National anthem of Luxembourg

"Ons Heemecht" (formerly "Ons Hémecht", /lb/; lit. 'Our Homeland') is the national anthem of Luxembourg. Written by Michel Lentz in 1859 and set to music by Jean Antoine Zinnen in 1864, it is performed at national celebrations, while the grand ducal anthem "De Wilhelmus" is performed at entrances or exits of members of the Grand Ducal Family.

== History ==
Luxembourgish poet Michel Lentz wrote the poem Ons Heemecht in 1859, and it was set to music by Luxembourgish composer Jean Antoine Zinnen in 1864. The song was first performed in public in Ettelbruck, a town at the confluence of the Alzette and Sauer rivers (both of which are mentioned in the song), on 5 June 1864.

"Ons Heemecht" competed for a while with "De Feierwon", a song based on another poem by Lentz, for the status of the national anthem.

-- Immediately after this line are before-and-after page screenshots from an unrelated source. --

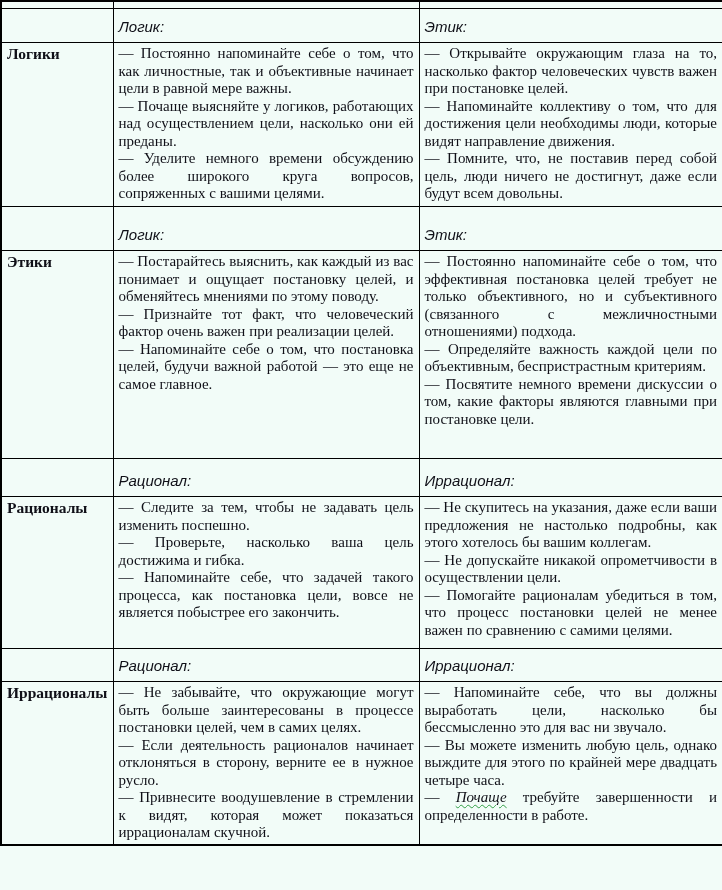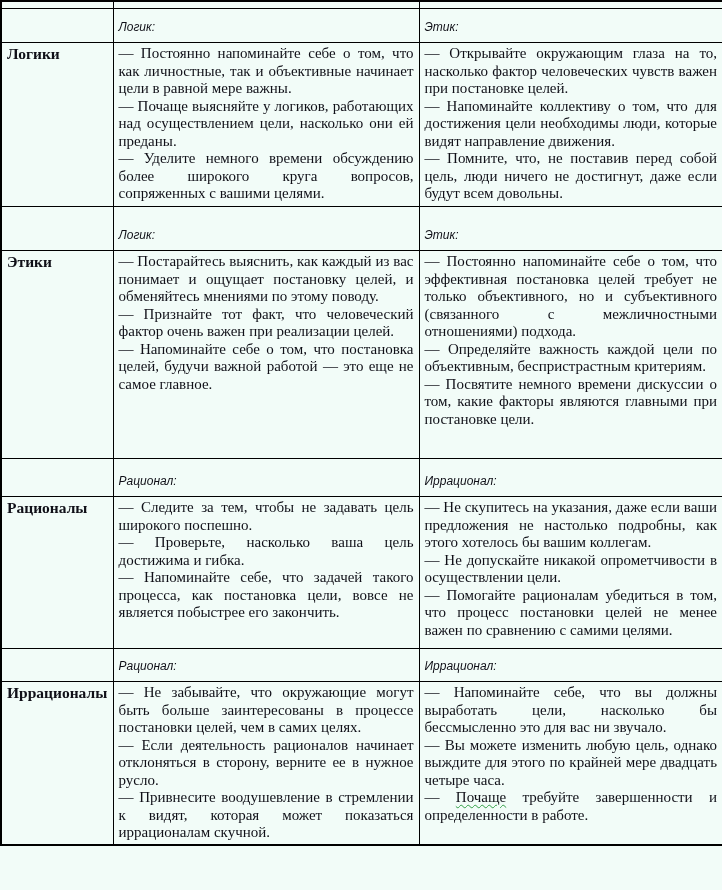--- a/index.html
+++ b/index.html
@@ -32,21 +32,21 @@
     overflow: hidden;
   }
   tr.sliver td { height: 6px; padding: 0; }
   tr.header-row td {
     vertical-align: bottom;
     padding-bottom: 7px;
   }
   .type-header {
     font-family: "Liberation Sans", sans-serif;
     font-style: italic;
-    font-size: 12px;
+    font-size: 15px;
     line-height: 16px;
   }
   .group-label {
     font-family: "Liberation Serif", serif;
     font-weight: bold;
     font-size: 15.5px;
     line-height: 18px;
     padding-top: 2px;
   }
   p.item {
@@ -55,20 +55,21 @@
     font-size: 15px;
     line-height: 17.5px;
     text-align: justify;
     hyphens: auto;
     -webkit-hyphens: auto;
   }
   .squiggle {
     text-decoration: underline wavy var(--squiggle);
     text-decoration-thickness: 1px;
     text-underline-offset: 2px;
+    font-style: italic;
   }
   tr.h-first  { height: 34px; }
   tr.h-mid    { height: 44px; }
   tr.h-small  { height: 38px; }
   tr.h-last   { height: 33px; }
   tr.c-1 { height: 164px; padding-left: 24px; }
   tr.c-2 { height: 208px; margin-left: 38px; }
   tr.c-3 { height: 152px; }
   tr.c-4 { height: 140px; }
 </style>
@@ -128,21 +129,21 @@
   </tr>
 
   <tr class="header-row h-small">
     <td></td>
     <td class="type-header">Рационал:</td>
     <td class="type-header">Иррационал:</td>
   </tr>
   <tr class="c-3">
     <td class="group-label">Рационалы</td>
     <td>
-      <p class="item">— Следите за тем, чтобы не задавать цель широкого поспешно.</p>
+      <p class="item">— Следите за тем, чтобы не задавать цель изменить поспешно.</p>
       <p class="item">— Проверьте, насколько ваша цель достижима и гибка.</p>
       <p class="item">— Напоминайте себе, что задачей такого процесса, как постановка цели, вовсе не является побыстрее его закончить.</p>
     </td>
     <td>
       <p class="item">— Не скупитесь на указания, даже если ваши предложения не настолько подробны, как этого хотелось бы вашим коллегам.</p>
       <p class="item">— Не допускайте никакой опрометчивости в осуществлении цели.</p>
       <p class="item">— Помогайте рационалам убедиться в том, что процесс постановки целей не менее важен по сравнению с самими целями.</p>
     </td>
   </tr>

The last line of the chorus of "De Feierwon" became the origin of Luxembourg's national motto.

The first and last stanzas of "Ons Heemecht" were adopted as Luxembourg's national anthem on 17 June 1993, when it was added as one of the official national emblems, alongside the national flag, the national coat of arms and the Grand Duke's Official Birthday.

== Lyrics ==
The official version is only composed of the first and last stanzas.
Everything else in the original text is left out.